En mettant en lumière le numéro d’Arys, le cirque A. Fratellini, lui, ne s’y trompe pas : il valorise son artiste en même temps qu’il renoue, symboliquement, avec l’histoire de la compagnie. Trois frères clowns (François, Albert et Paul), qui se produisaient au début du XXe siècle, ont forgé sa renommée. Annie Fratellini, l’une de leurs descendants, l’a prolongée en devenant la première femme clown, après-guerre.

La performance d’Arys présente la particularité d’être très musicale. “Les clowns jouent beaucoup avec la musique au Portugal. Mon père m’a appris. Je joue de la trompette, du saxo, de l’accordéon, du trombone, de la flûte, de l’harmonica. La seule chose dont je ne joue pas, c’est du violon.” Arys aime faire venir sur la piste des enfants du public, il s’adapte à l’affluence et propose des gags destinés tantôt aux petits, tantôt aux parents.

Le clown portugais officie en duo, jusqu’à il y a peu avec l’une de ses filles, Daisy, récemment partie vers d’autres spécialités du cirque. Désormais avec Jasmine, sept ans. Elle a manifesté l’envie d’imiter son père, car “c’est trop rigolo de faire rire les enfants”. Son nom de scène : Mouskit. “J’ai tous les habits, il ne me manque plus que les chaussures”, s’enthousiasme-t-elle. La tradition familiale a encore de beaux jours devant elle.

 

Des spectacles tous les soirs à 21 heures jusqu’au 19 août

Pour s’y retrouver dans l’arbre généalogique des Fratellini, quel cirque ! Une chose est sûre : depuis le 20 juillet et jusqu’au 19 août, les adeptes d’Alain, descendant parmi les descendants du célèbre trio de clowns des années 1910-1940 (François, Albert et Paul), ont posé chapiteau et chameaux à Anglet, du côté de la chambre d’Amour.

“Cela faisait une vingtaine d’années que nous n’étions pas venus dans la région”, affirme William Fratellini, monsieur Loyal du spectacle et “arrière-petit-fils de Paul”.

La particularité de la troupe en présence ? “Nous sommes avant tout une école de cirque de la région parisienne, créée en 1997 par Alain Fratellini”, dévoile le jeune présentateur de 18 ans.

Le cirque A. Fratellini revendique l’utilisation d’artistes formés par ses soins à Saint-Denis, bien sûr, mais aussi dans les antennes de Bordeaux, Lyon ou encore Lisbonne. “Toute l’année, on tourne sur les routes françaises avec les artistes qui ont fini leurs études”, certifie W. Fratellini.

Des virtuoses étrangers complètent le dispositif, notamment Arys, clown portugais très apprécié.

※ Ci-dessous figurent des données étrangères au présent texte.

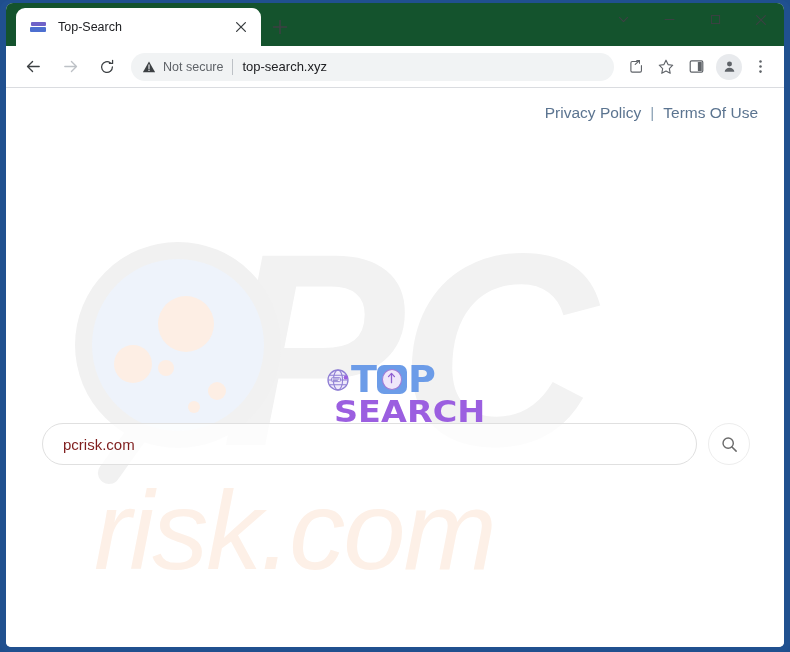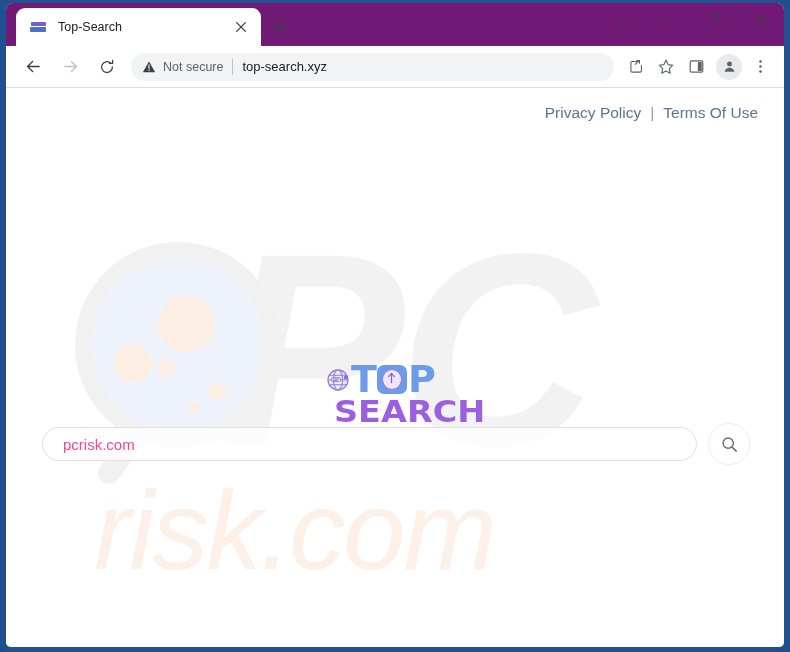--- a/index.html
+++ b/index.html
@@ -21,21 +21,21 @@
   #window-inner{
     position:absolute;left:6px;top:3px;right:6px;bottom:5px;
     background:#dee1e6;
     border-radius:7px 7px 5px 5px;
     overflow:hidden;
   }
 
   
   #tabstrip{
     position:absolute;left:0;top:0;width:100%;height:43px;
-    background:#701a75;
+    background:#14532d;
   }
   #tab{
     position:absolute;left:10px;top:5px;width:245px;height:38px;
     background:#ffffff;
     border-radius:9px 9px 0 0;
     display:flex;align-items:center;
   }
   #tab-favicon{
     margin-left:14px;width:17px;height:17px;position:relative;flex:none;
   }
@@ -178,23 +178,23 @@
     color:#9b5fe0;letter-spacing:0px;
     transform:scaleX(1.08);transform-origin:left center;
   }
 
   
   #searchrow{
     position:absolute;left:36px;top:334px;right:34px;height:44px;
     display:flex;align-items:center;
   }
   #search-input{
-    flex:1;height:34px;border:1px solid #e0e0e0;border-radius:21px;
+    flex:1;height:42px;border:1px solid #e0e0e0;border-radius:21px;
     background:rgba(255,255,255,0.78);
-    font-size:15px;color:#ec4899;
+    font-size:15px;color:#7f1d1d;
     padding:0 20px;box-sizing:border-box;outline:none;
     font-family:"Liberation Sans",sans-serif;
   }
   #search-btn{
     width:42px;height:42px;margin-left:11px;flex:none;
     border-radius:50%;background:#ffffff;border:1px solid #ededed;
     display:flex;align-items:center;justify-content:center;
     color:#6b6b6b;box-sizing:border-box;
   }
 </style>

Un fakir, des jongleurs, des trapézistes “et tout ce qui fait la vie d’un cirque habituel” sont avec lui au menu tous les soirs, à 21 heures (10 euros enfants, 15 euros adultes ; renseignements au 06 64 23 46 04).

Sans oublier le lot obligatoire d’animaux : lions, chameaux, dromadaires, lamas, alpagas, watusis d’Afrique et autres buffles d’Ecosse.

 

“Les gens se changent les idées”

La crise économique n’épargne personne. Le cirque, dont la bonne santé dépend en partie du pouvoir d’achat des gens, est forcément touché. “C’est plus difficile”, reconnaît William Fratellini. Pour autant, il dit constater chez le public “un besoin de joie de vivre, d’amusement”, qui permet “au cirque de marcher encore” dans le contexte actuel. “On parle avec les gens à l’entracte, ils nous disent qu’ils ont envie de se changer les idées, d’oublier les soucis”, complète le monsieur Loyal du spectacle.